▶ **Directions for this task**
Extract, exactly as written, each line from the start of the records below to the line containing "- Sa më i lartë", both ends included; drop the pictures.

*** Records to process ***

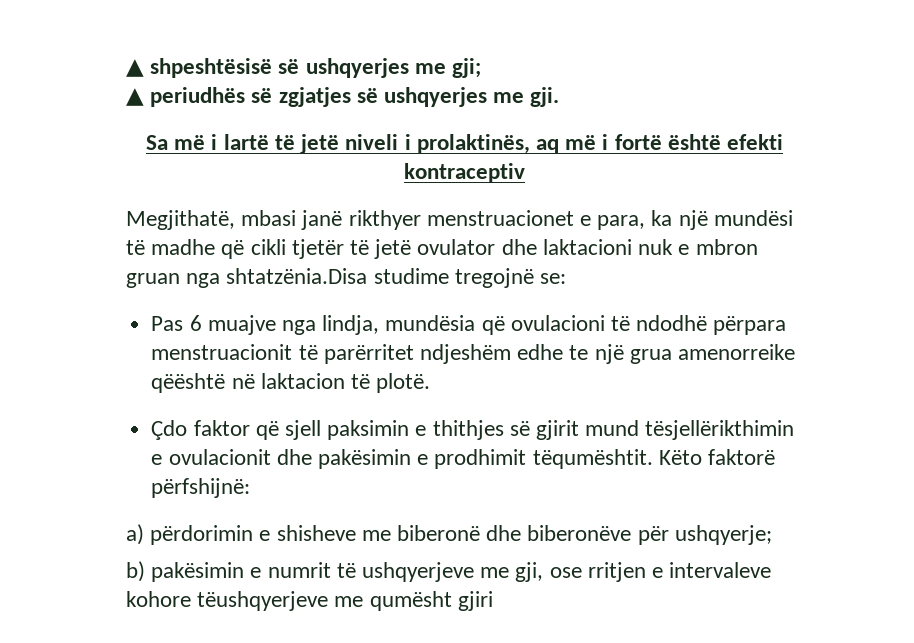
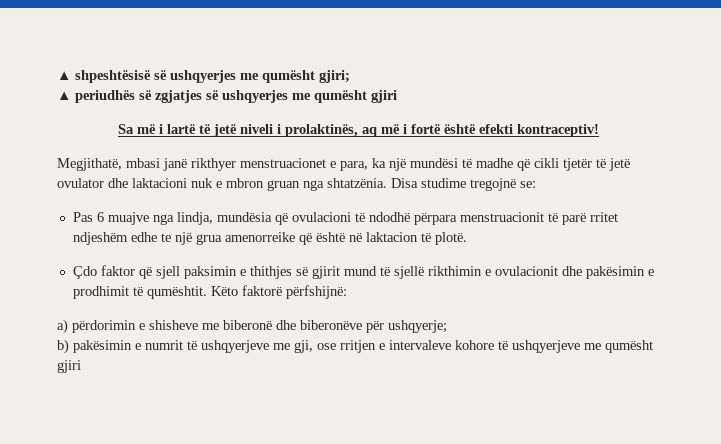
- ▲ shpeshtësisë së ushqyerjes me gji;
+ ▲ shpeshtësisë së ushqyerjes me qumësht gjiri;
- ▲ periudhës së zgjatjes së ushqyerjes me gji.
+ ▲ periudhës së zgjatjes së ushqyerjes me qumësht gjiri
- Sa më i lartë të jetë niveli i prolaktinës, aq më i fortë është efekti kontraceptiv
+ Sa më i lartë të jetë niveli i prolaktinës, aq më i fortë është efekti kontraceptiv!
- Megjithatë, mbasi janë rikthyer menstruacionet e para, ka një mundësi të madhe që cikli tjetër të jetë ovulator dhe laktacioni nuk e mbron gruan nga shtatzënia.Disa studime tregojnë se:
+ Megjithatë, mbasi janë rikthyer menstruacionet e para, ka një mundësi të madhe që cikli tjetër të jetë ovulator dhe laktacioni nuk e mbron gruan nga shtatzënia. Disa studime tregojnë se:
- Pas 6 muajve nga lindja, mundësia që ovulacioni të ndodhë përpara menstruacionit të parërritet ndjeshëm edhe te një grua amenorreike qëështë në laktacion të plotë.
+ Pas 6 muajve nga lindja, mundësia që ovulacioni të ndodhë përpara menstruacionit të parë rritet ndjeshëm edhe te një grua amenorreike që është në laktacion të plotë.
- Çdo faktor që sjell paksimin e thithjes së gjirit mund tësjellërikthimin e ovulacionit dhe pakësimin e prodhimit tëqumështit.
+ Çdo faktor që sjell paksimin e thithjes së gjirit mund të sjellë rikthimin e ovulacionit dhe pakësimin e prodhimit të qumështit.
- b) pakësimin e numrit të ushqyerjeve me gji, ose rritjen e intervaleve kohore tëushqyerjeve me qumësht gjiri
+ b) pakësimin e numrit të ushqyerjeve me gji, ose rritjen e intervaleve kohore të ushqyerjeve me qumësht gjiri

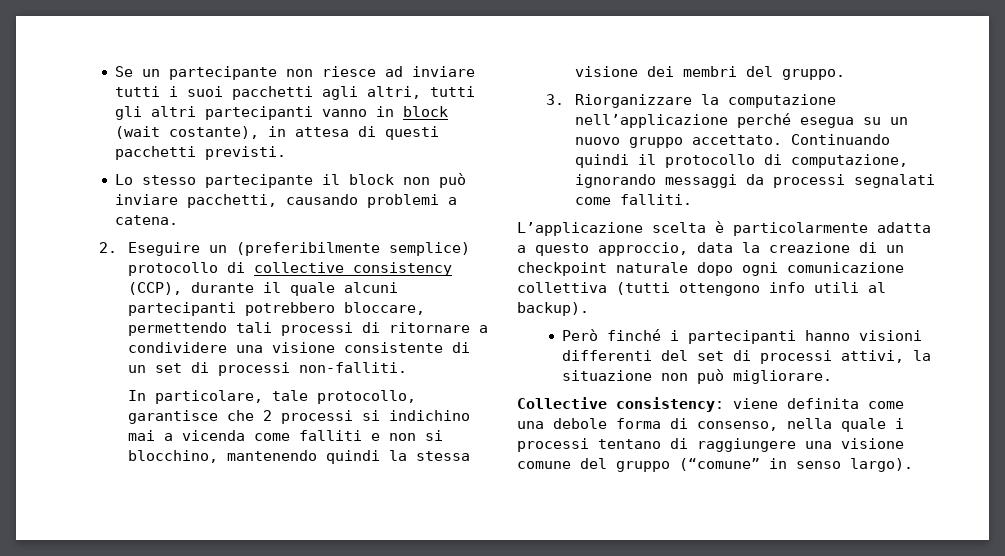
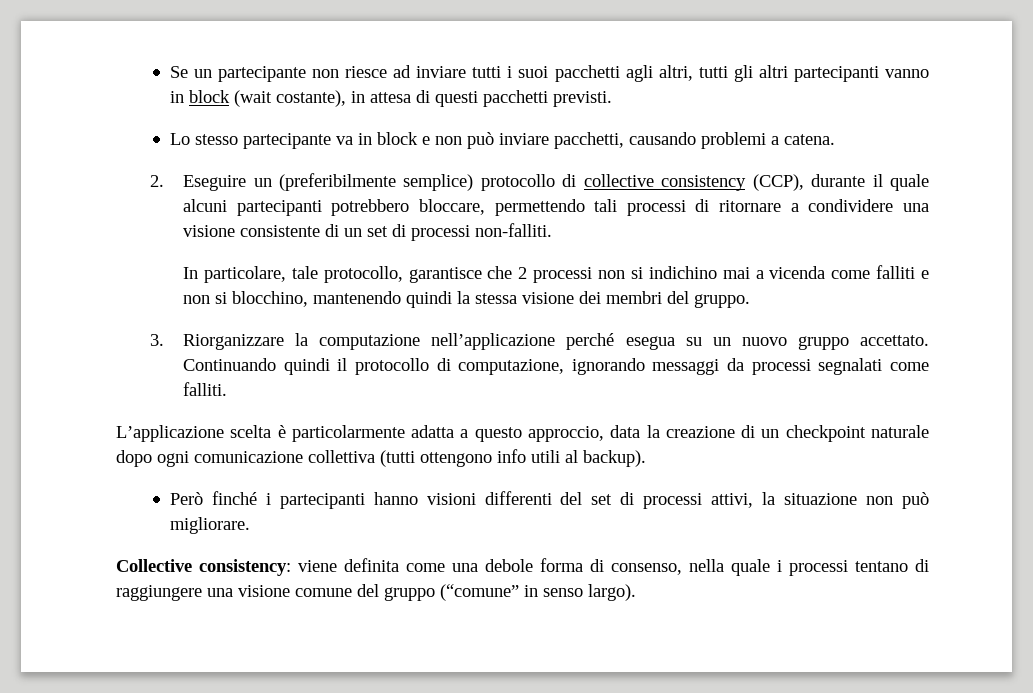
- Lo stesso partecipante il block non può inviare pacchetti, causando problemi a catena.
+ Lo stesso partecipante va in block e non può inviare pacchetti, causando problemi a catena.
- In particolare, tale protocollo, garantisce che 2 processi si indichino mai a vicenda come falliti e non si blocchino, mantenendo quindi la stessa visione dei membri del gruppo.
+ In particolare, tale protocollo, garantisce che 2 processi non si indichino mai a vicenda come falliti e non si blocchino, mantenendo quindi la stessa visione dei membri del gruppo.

*** End of Records to process ***

▶ **Reply to the task**
- ▲ shpeshtësisë së ushqyerjes me gji;
+ ▲ shpeshtësisë së ushqyerjes me qumësht gjiri;
- ▲ periudhës së zgjatjes së ushqyerjes me gji.
+ ▲ periudhës së zgjatjes së ushqyerjes me qumësht gjiri
- Sa më i lartë të jetë niveli i prolaktinës, aq më i fortë është efekti kontraceptiv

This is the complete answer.